When Apple and Adobe brought us the desktop publishing revolution back in the 1980s the concept of an ‘overprint’ setting arrived in our page layout software. This meant a ‘Text Black’ colour could be used within the software to identify the translated text which could then be used to make the separate printing plates.
Text Black is as cutting edge as the Fax machine
Fast forward another thirty years and we now use PDFs instead of film and we can now use layers, not Text Black, in our page layout software to isolate translations.

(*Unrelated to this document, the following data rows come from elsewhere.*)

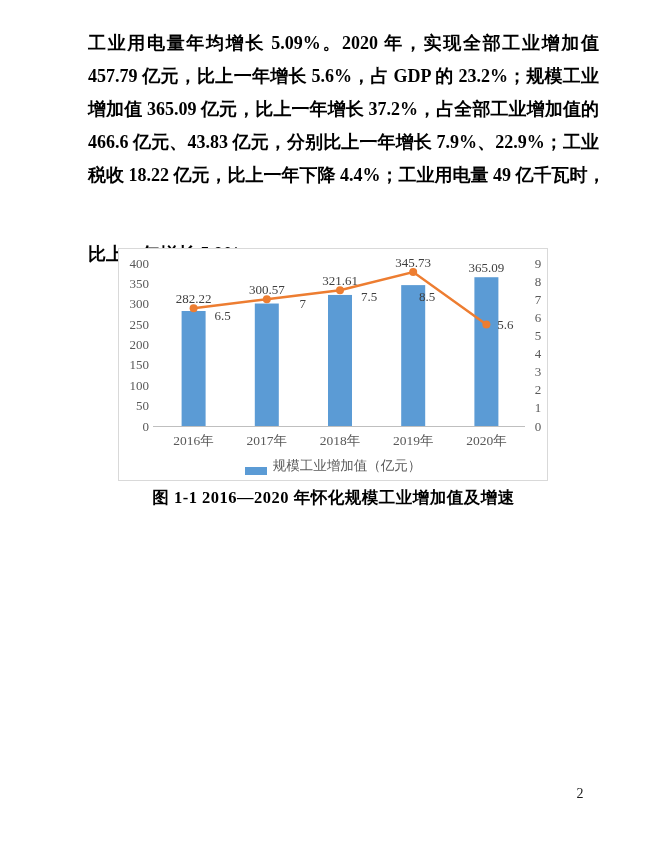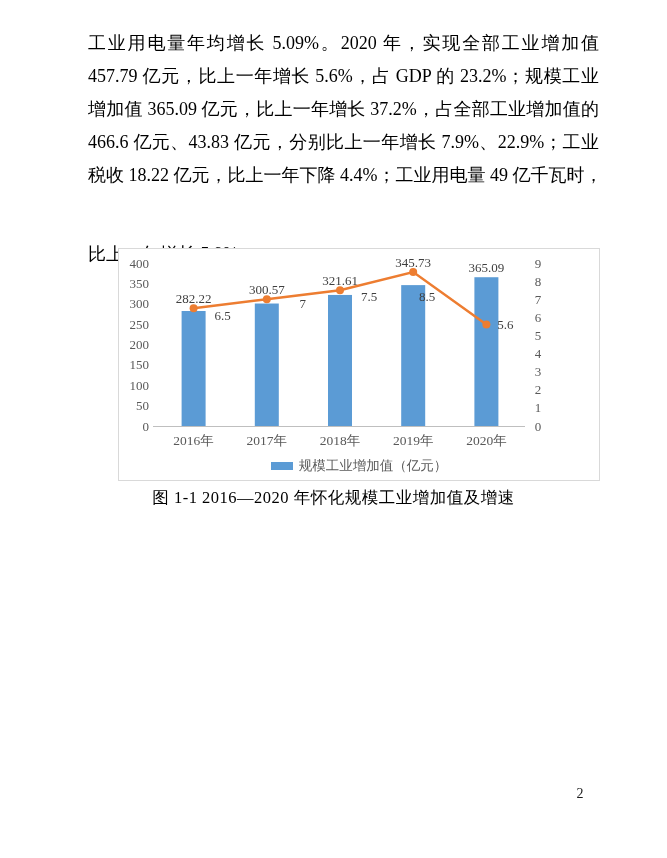--- a/index.html
+++ b/index.html
@@ -5,44 +5,44 @@
   html,body{margin:0;padding:0;}
   body{
     width:667px;height:858px;background:#ffffff;position:relative;overflow:hidden;
     font-family:"Liberation Serif","DejaVu Serif",serif;color:#000;
   }
   .para{
     position:absolute;left:88px;top:27px;width:511px;
     font-size:18px;line-height:33px;
   }
   .para .line{
-    text-align:justify;text-align-last:justify;white-space:nowrap;
+    text-align:justify;text-align-last:justify;white-space:nowrap;font-weight:bold;
   }
   .para .line.last{text-align-last:left;margin-top:46px;}
   .chart-box{
-    position:absolute;left:118px;top:248px;width:482px;height:233px;
+    position:absolute;left:118px;top:248px;width:430px;height:233px;
     border:1px solid #d9d9d9;background:#fff;box-sizing:border-box;
   }
   .chart-box svg{position:absolute;left:0;top:0;}
   svg text{font-family:"Liberation Serif","DejaVu Serif",serif;}
   .legend{
     position:absolute;left:0;right:0;top:205px;height:24px;
     display:flex;justify-content:center;align-items:center;gap:34px;
     font-size:13.5px;color:#595959;
   }
-  .legend-item{display:flex;align-items:center;gap:6px;white-space:nowrap;}
+  .legend-item{display:flex;align-items:flex-end;gap:6px;white-space:nowrap;}
   .swatch-bar{display:inline-block;width:22px;height:8px;}
   .swatch-line{display:inline-block;width:36px;height:3px;position:relative;}
   .swatch-line .dot{
     position:absolute;width:8px;height:8px;border-radius:50%;
     left:14px;top:-2.5px;display:inline-block;
   }
   .caption{
     position:absolute;left:0;top:487px;width:667px;text-align:center;
-    font-size:16.5px;font-weight:normal;letter-spacing:0.5px;
+    font-size:16.5px;font-weight:bold;letter-spacing:0.5px;
   }
   .page-number{
     position:absolute;left:570px;top:786px;width:20px;text-align:center;
     font-size:14px;color:#1a1a1a;
   }
 </style>
 </head>
 <body>
 
 <div class="para">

The translation layer still typically only uses black which is set to overprint but with some careful setting up, images and translated text can be combined more easily and visual effects are possible that were not possible in the old days of Text Black such as mixing text with images whilst still keeping a single plate change for translations.
These days printers actually combine the black translation file with the common images and print a cheaper four colour (CMYK) only job, whilst still only needing to change the black plate for different language editions.
I helped DK remove Text Black from their workflow over ten years ago but still find myself advising well known publishers to this day that there really is no technical reason to still be using Text Black in 2016 and in fact it is outdated, unnecessary, confusing and restrictive.
Moving away from Text Black as a colour separation to just having black text on a separate layer, as well as allowing more visual affects, also gets away from a lot of the technical difficulties that the printer’s systems had in working with and combining the extra colour separation. The printer’s systems find the PDFs generated from layers and just working with process colours work better in their prepress systems.
Thanks for the comment Teresa.
Yes, I agree, maybe I should have made more of the benefits for repro suppliers and printers too. The fact is that everybody wins, proofing and printing is much simpler without Text Black too.
Very interesting piece, Ken!
Thanks Gareth 🙂
I hope to be writing more articles here soon, so if you have any suggestions let me know.
I was too polite to put in the main article but the ‘publishers are gamblers’ line really is true, take a look here for the £25m gamble that went bad for DK http://news.bbc.co.uk/1/hi/business/616623.stm
And that was back in 1999 when £25m was a lot of money.